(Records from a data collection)
════════

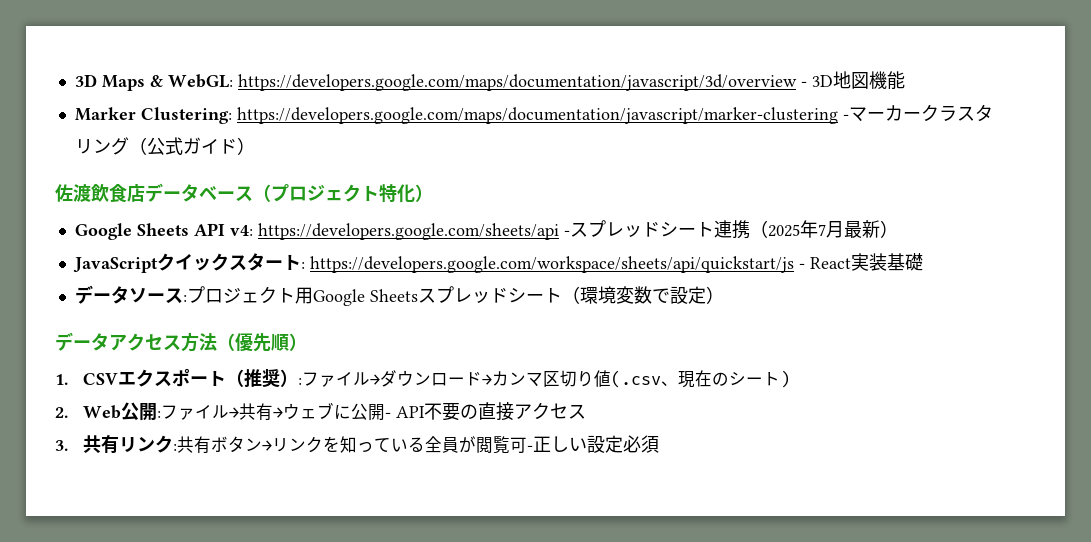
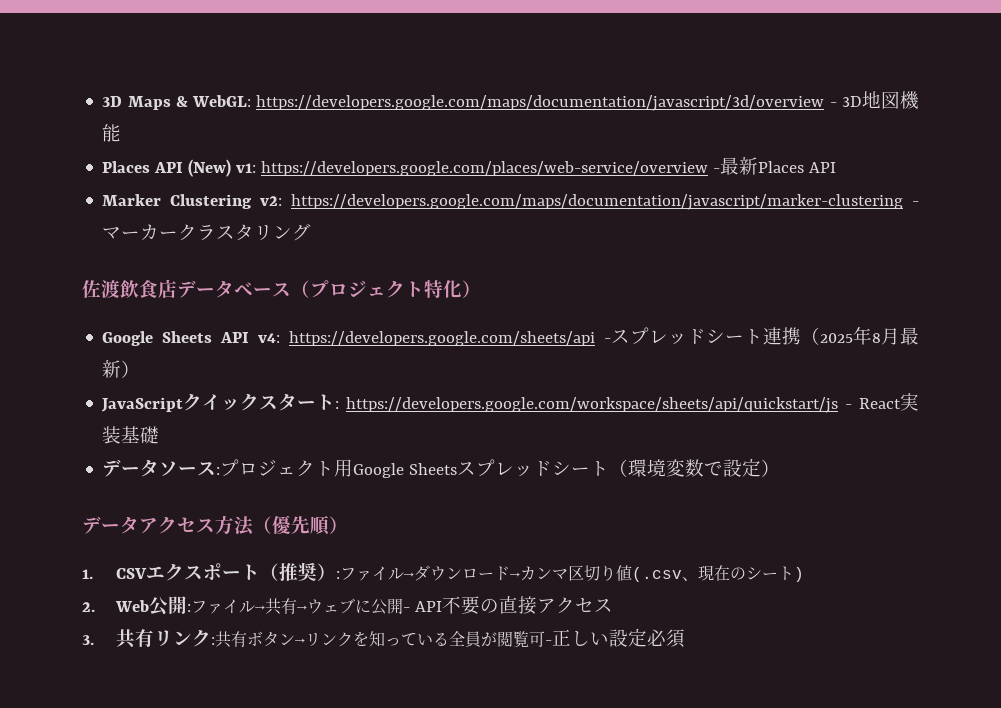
+ Places API (New) v1: https://developers.google.com/places/web-service/overview -最新Places API
- Marker Clustering: https://developers.google.com/maps/documentation/javascript/marker-clustering -マーカークラスタリング（公式ガイド）
+ Marker Clustering v2: https://developers.google.com/maps/documentation/javascript/marker-clustering -マーカークラスタリング
- Google Sheets API v4: https://developers.google.com/sheets/api -スプレッドシート連携（2025年7月最新）
+ Google Sheets API v4: https://developers.google.com/sheets/api -スプレッドシート連携（2025年8月最新）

════════

Your instructions
The result should be a precise copy of all the entries, free of pictures.

Result
+ Places API (New) v1: https://developers.google.com/places/web-service/overview -最新Places API
- Marker Clustering: https://developers.google.com/maps/documentation/javascript/marker-clustering -マーカークラスタリング（公式ガイド）
+ Marker Clustering v2: https://developers.google.com/maps/documentation/javascript/marker-clustering -マーカークラスタリング
- Google Sheets API v4: https://developers.google.com/sheets/api -スプレッドシート連携（2025年7月最新）
+ Google Sheets API v4: https://developers.google.com/sheets/api -スプレッドシート連携（2025年8月最新）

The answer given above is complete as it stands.